→ **Try it**
Transcribe the data that follows without changing a word, and omit the pictures.

── Data for processing

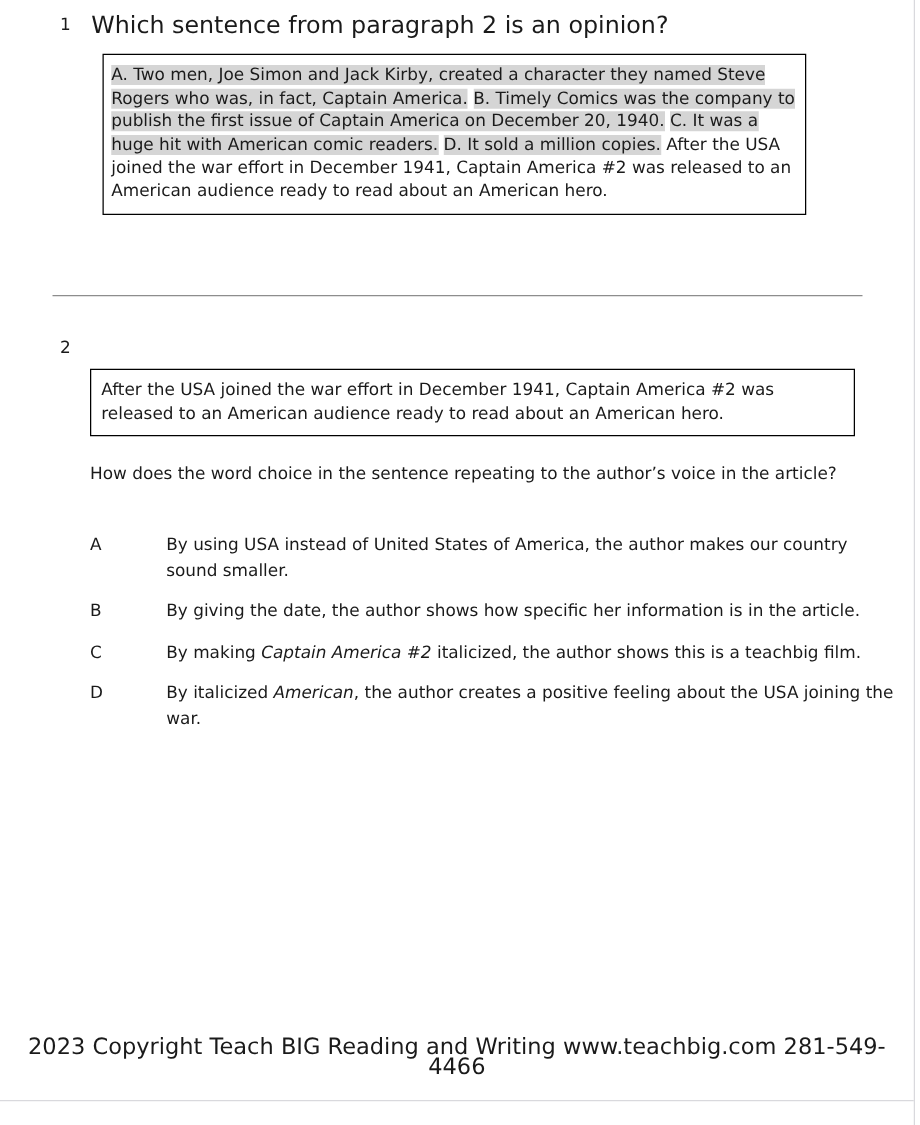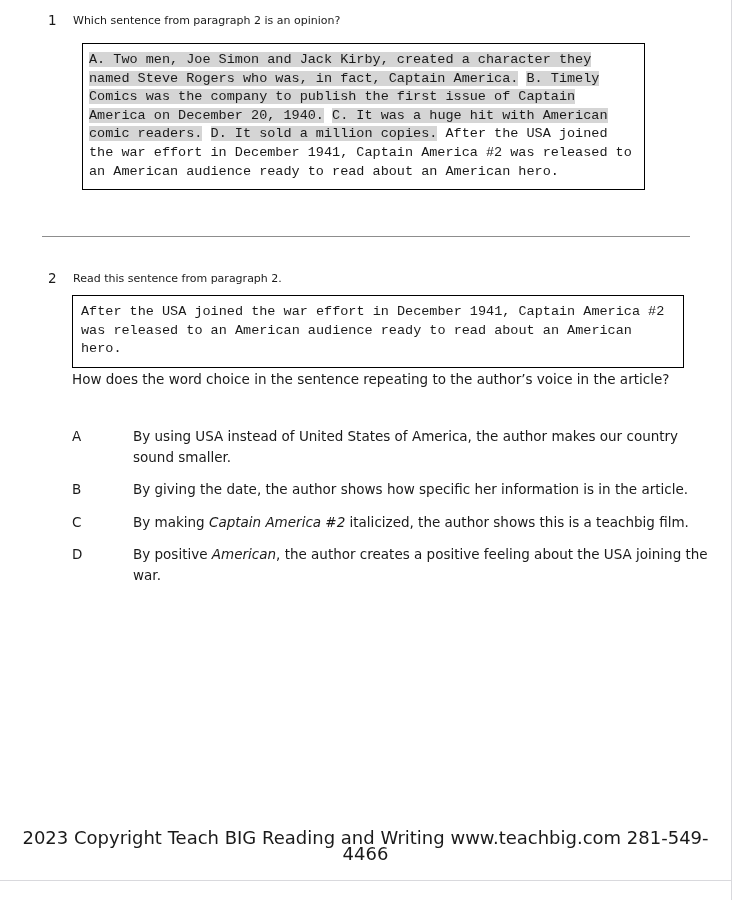--- a/index.html
+++ b/index.html
@@ -59,7 +59,7 @@
     line-height: 19px;
   }
   .q-prompt {
-    font-size: 11px;
+    font-size: 19px;
     line-height: 19px;
   }
 

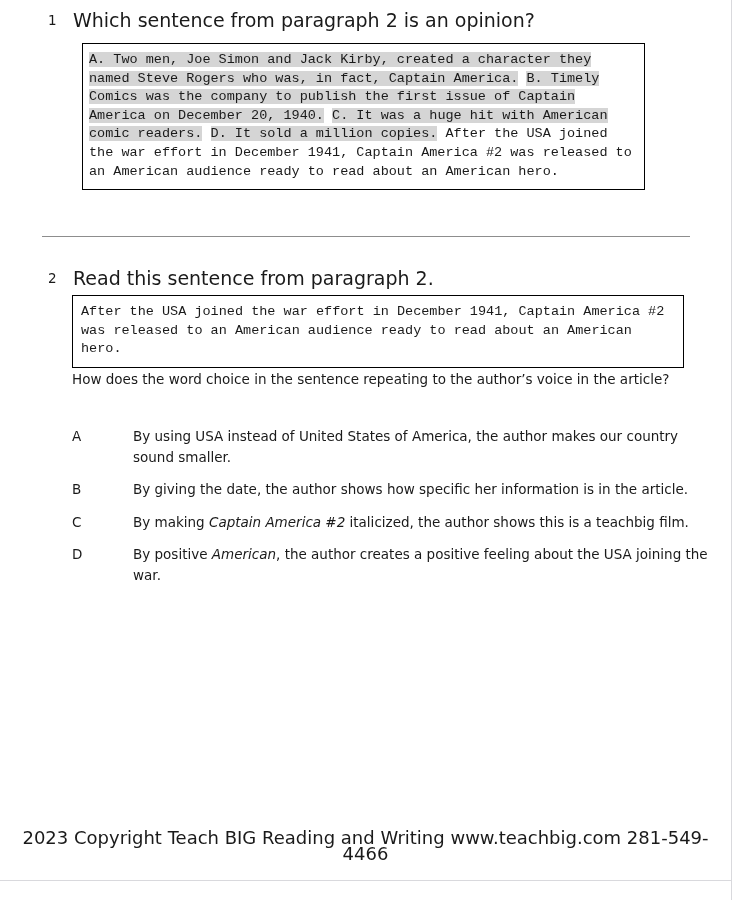--- a/index.html
+++ b/index.html
@@ -88,7 +88,6 @@
   .excerpt-text {
     margin: 0;
     text-align: left;
-    font-family: Liberation Mono, monospace;
   }
   .hl {
     background: #d5d5d5;

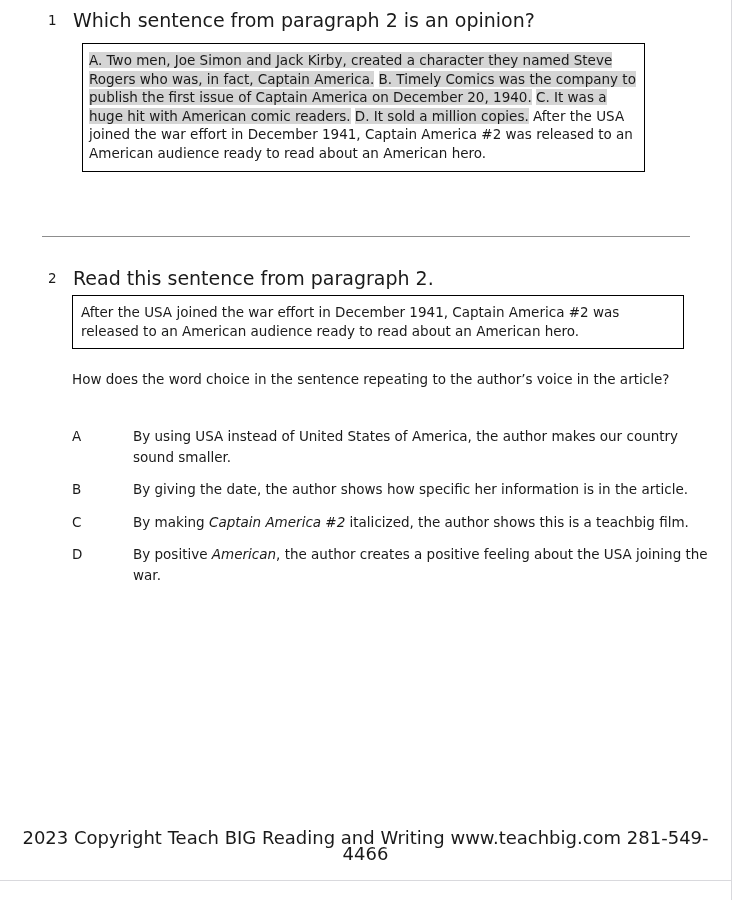--- a/index.html
+++ b/index.html
@@ -174,7 +174,6 @@
   <div class="question" id="question-2" style="top:269px;">
     <div class="q-head">
       <div class="q-num">2</div>
-      <div class="q-prompt">Read this sentence from paragraph 2.</div>
     </div>
 
     <div class="excerpt-box" id="q2-excerpt-box">

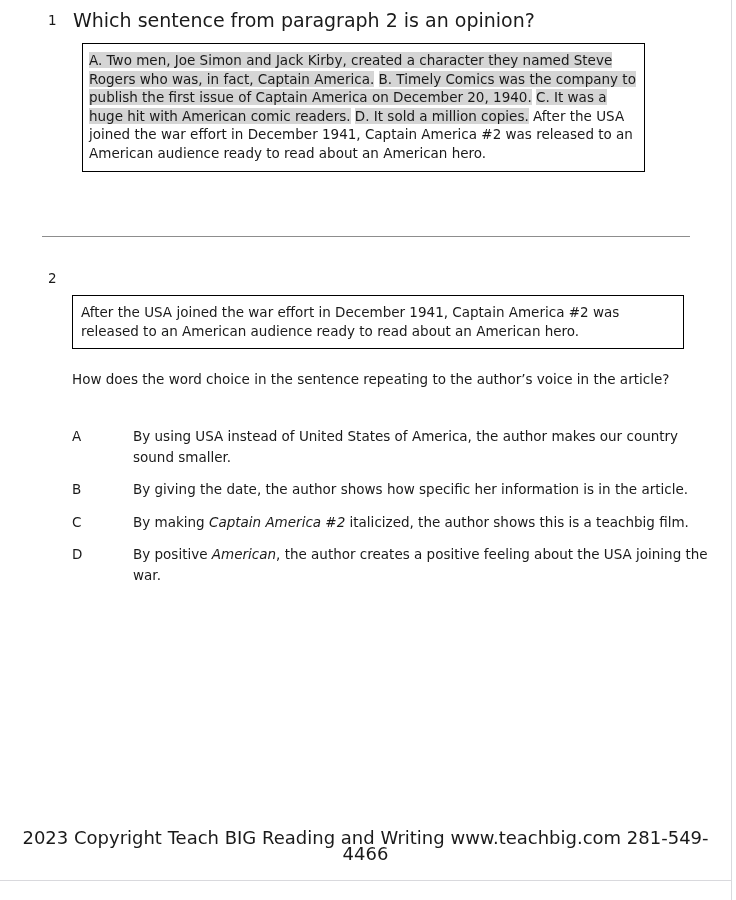--- a/index.html
+++ b/index.html
@@ -201,7 +201,7 @@
 
       <div class="option">
         <div class="opt-letter">D</div>
-        <div class="opt-text"><span>By positive </span><i>American</i><span>, the author creates a positive feeling about the USA joining the war.</span></div>
+        <div class="opt-text"><span>By italicized </span><i>American</i><span>, the author creates a positive feeling about the USA joining the war.</span></div>
       </div>
 
     </div>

────

→ **Output**
--- a/index.html
+++ b/index.html
@@ -59,7 +59,7 @@
     line-height: 19px;
   }
   .q-prompt {
-    font-size: 11px;
+    font-size: 19px;
     line-height: 19px;
   }
 

--- a/index.html
+++ b/index.html
@@ -88,7 +88,6 @@
   .excerpt-text {
     margin: 0;
     text-align: left;
-    font-family: Liberation Mono, monospace;
   }
   .hl {
     background: #d5d5d5;

--- a/index.html
+++ b/index.html
@@ -174,7 +174,6 @@
   <div class="question" id="question-2" style="top:269px;">
     <div class="q-head">
       <div class="q-num">2</div>
-      <div class="q-prompt">Read this sentence from paragraph 2.</div>
     </div>
 
     <div class="excerpt-box" id="q2-excerpt-box">

--- a/index.html
+++ b/index.html
@@ -201,7 +201,7 @@
 
       <div class="option">
         <div class="opt-letter">D</div>
-        <div class="opt-text"><span>By positive </span><i>American</i><span>, the author creates a positive feeling about the USA joining the war.</span></div>
+        <div class="opt-text"><span>By italicized </span><i>American</i><span>, the author creates a positive feeling about the USA joining the war.</span></div>
       </div>
 
     </div>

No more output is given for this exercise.